▶ **MATERIAL FOR THE TASK**:
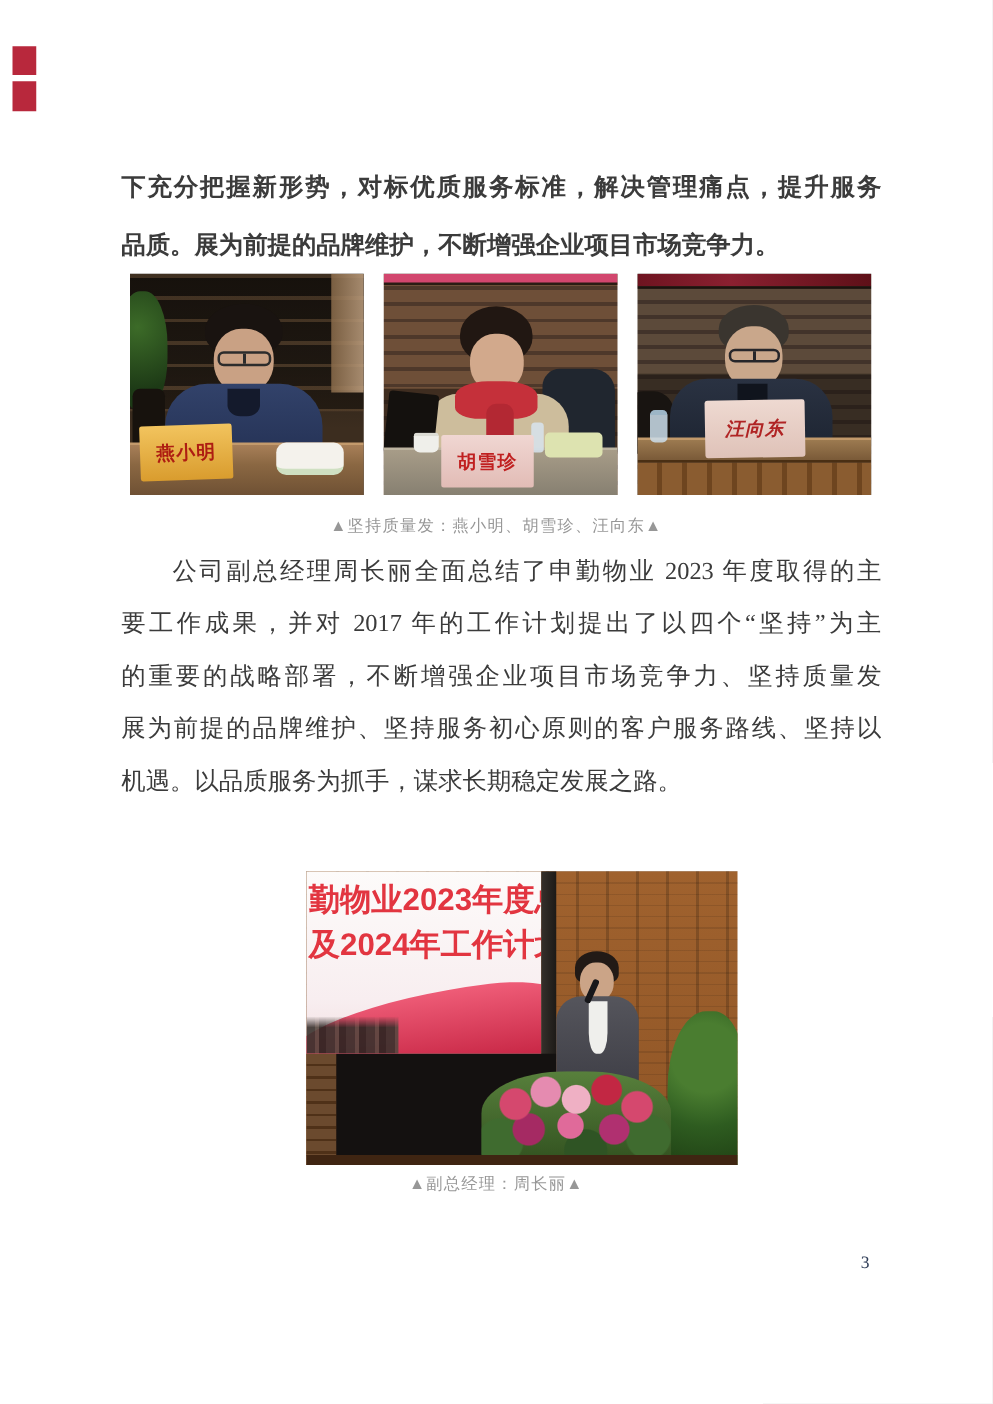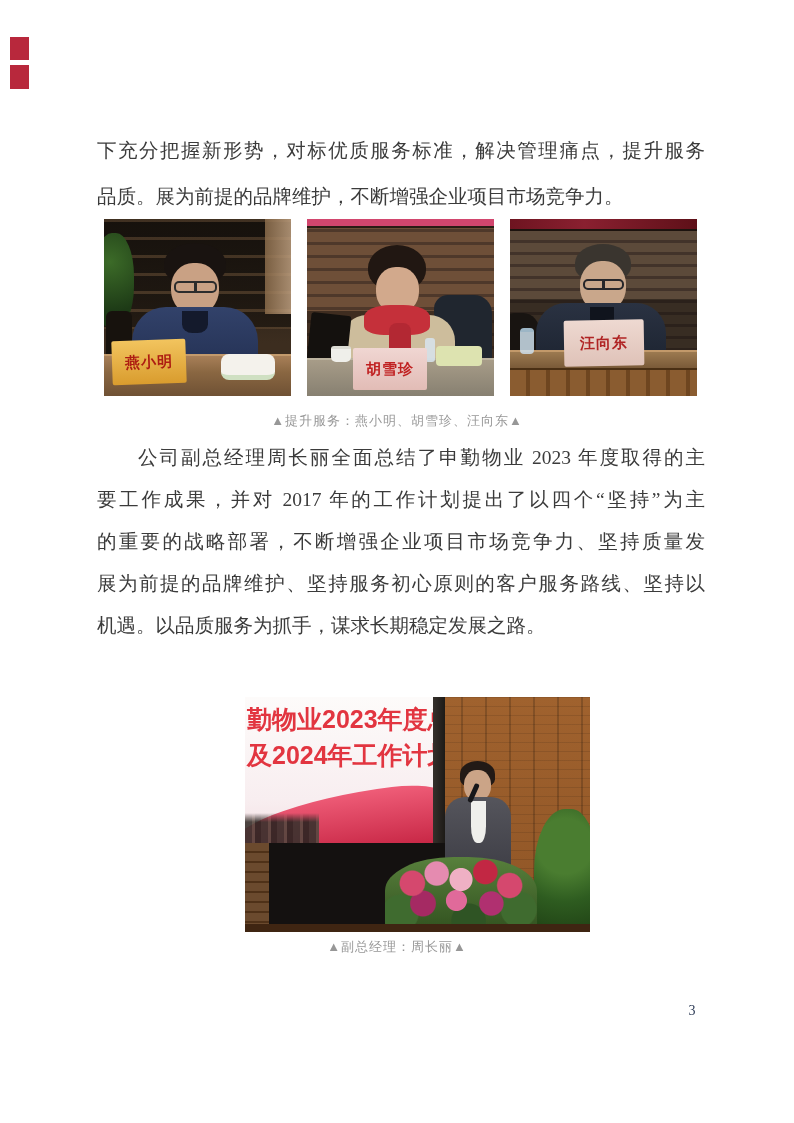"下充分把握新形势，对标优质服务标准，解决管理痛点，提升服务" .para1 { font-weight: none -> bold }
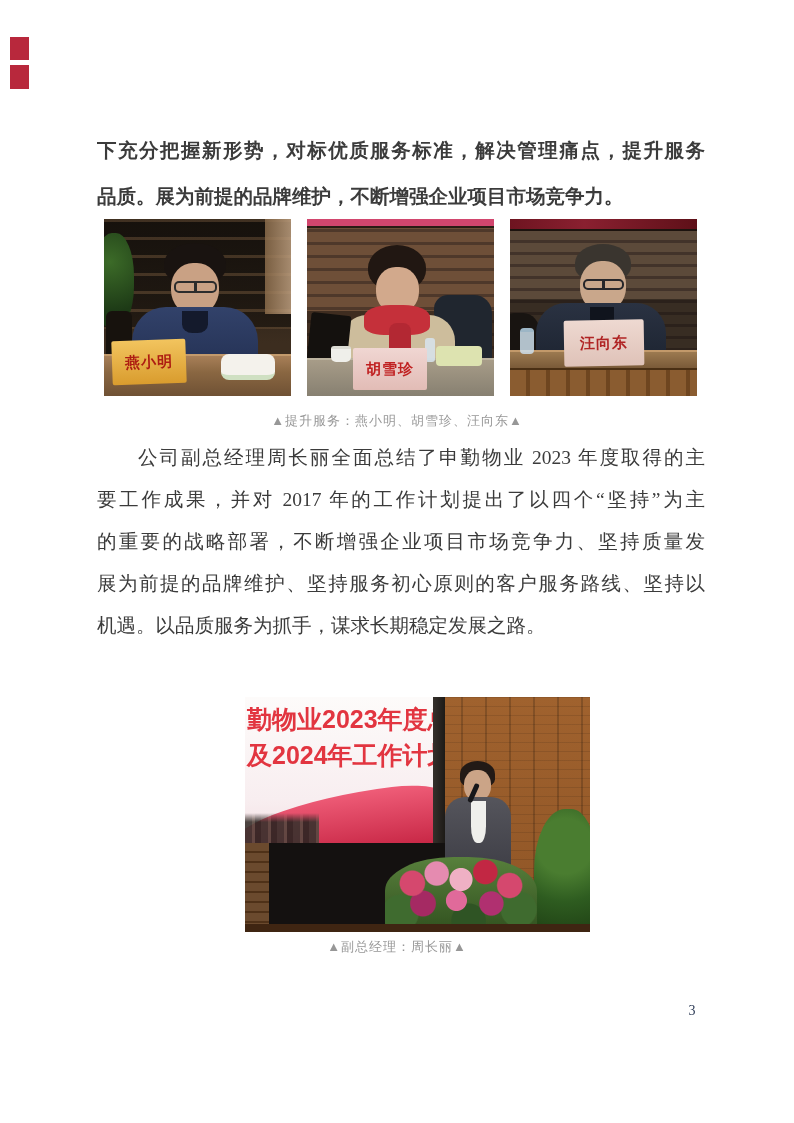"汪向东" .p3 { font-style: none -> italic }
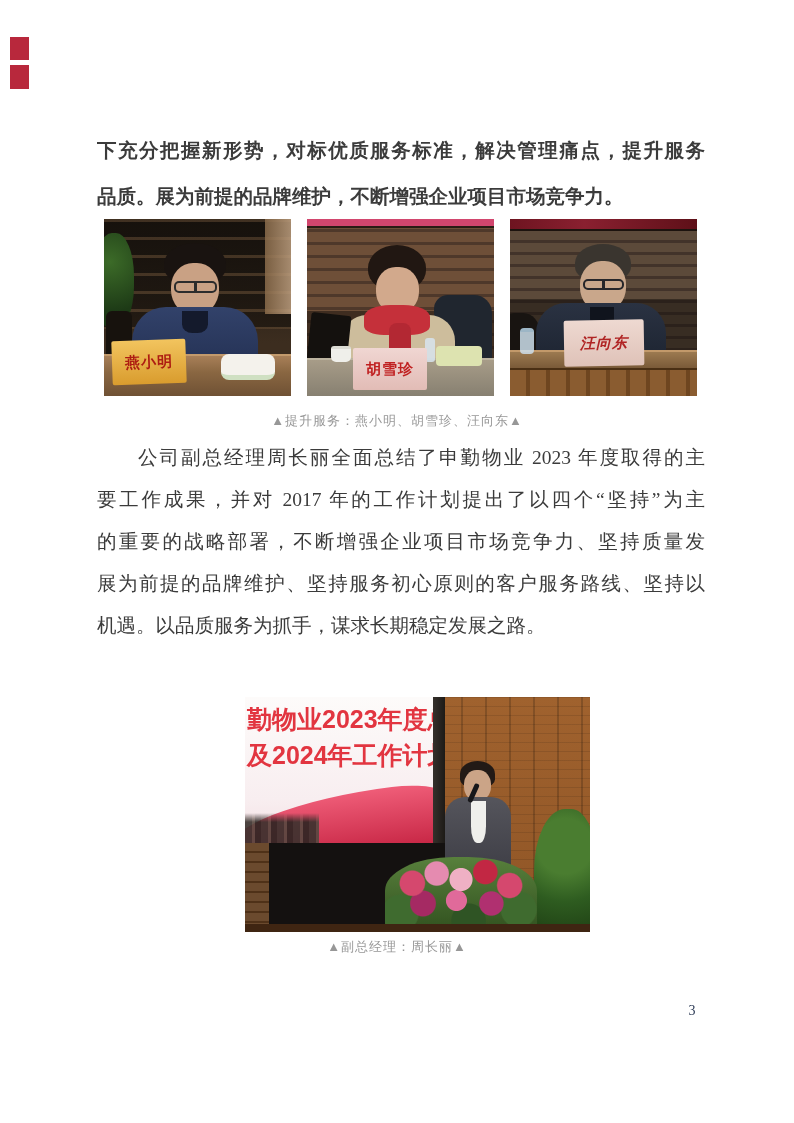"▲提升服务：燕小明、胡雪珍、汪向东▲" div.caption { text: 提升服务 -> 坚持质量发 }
--
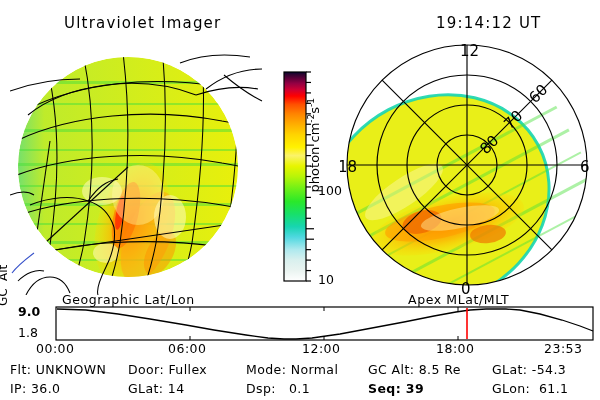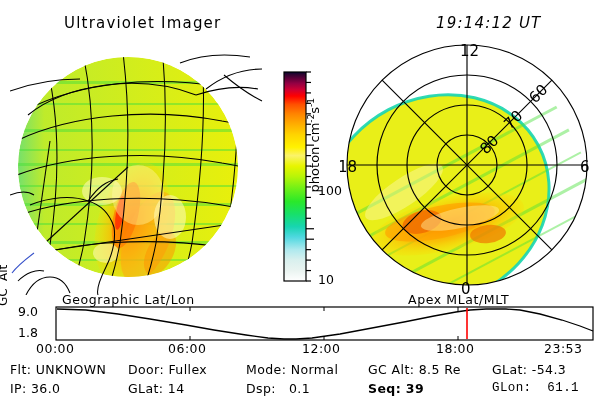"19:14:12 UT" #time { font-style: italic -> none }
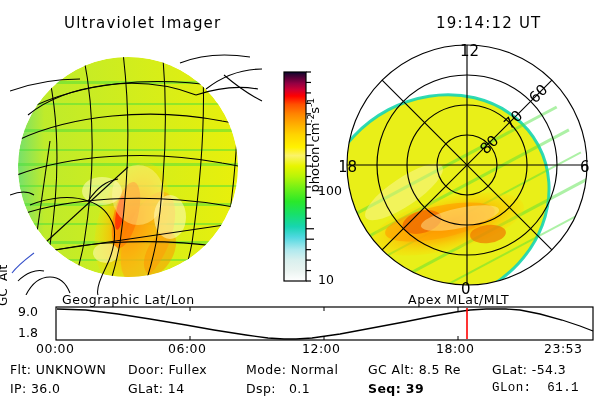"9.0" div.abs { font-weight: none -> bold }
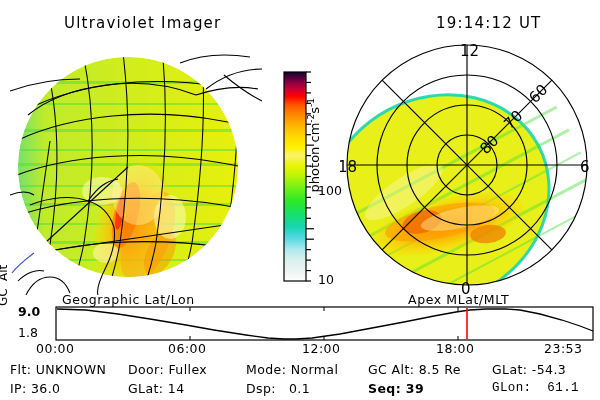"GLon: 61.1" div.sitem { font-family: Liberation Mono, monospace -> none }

▶ **WHAT YOU NEED TO DO**:
Your copy should hold only the lines above from the one containing "font-style: italic ->" through the one containing "Liberation Mono, monospace", exactly as written and free of pictures.

▶ **ANSWER TO THIS EXERCISE**:
"19:14:12 UT" #time { font-style: italic -> none }
"9.0" div.abs { font-weight: none -> bold }
"GLon: 61.1" div.sitem { font-family: Liberation Mono, monospace -> none }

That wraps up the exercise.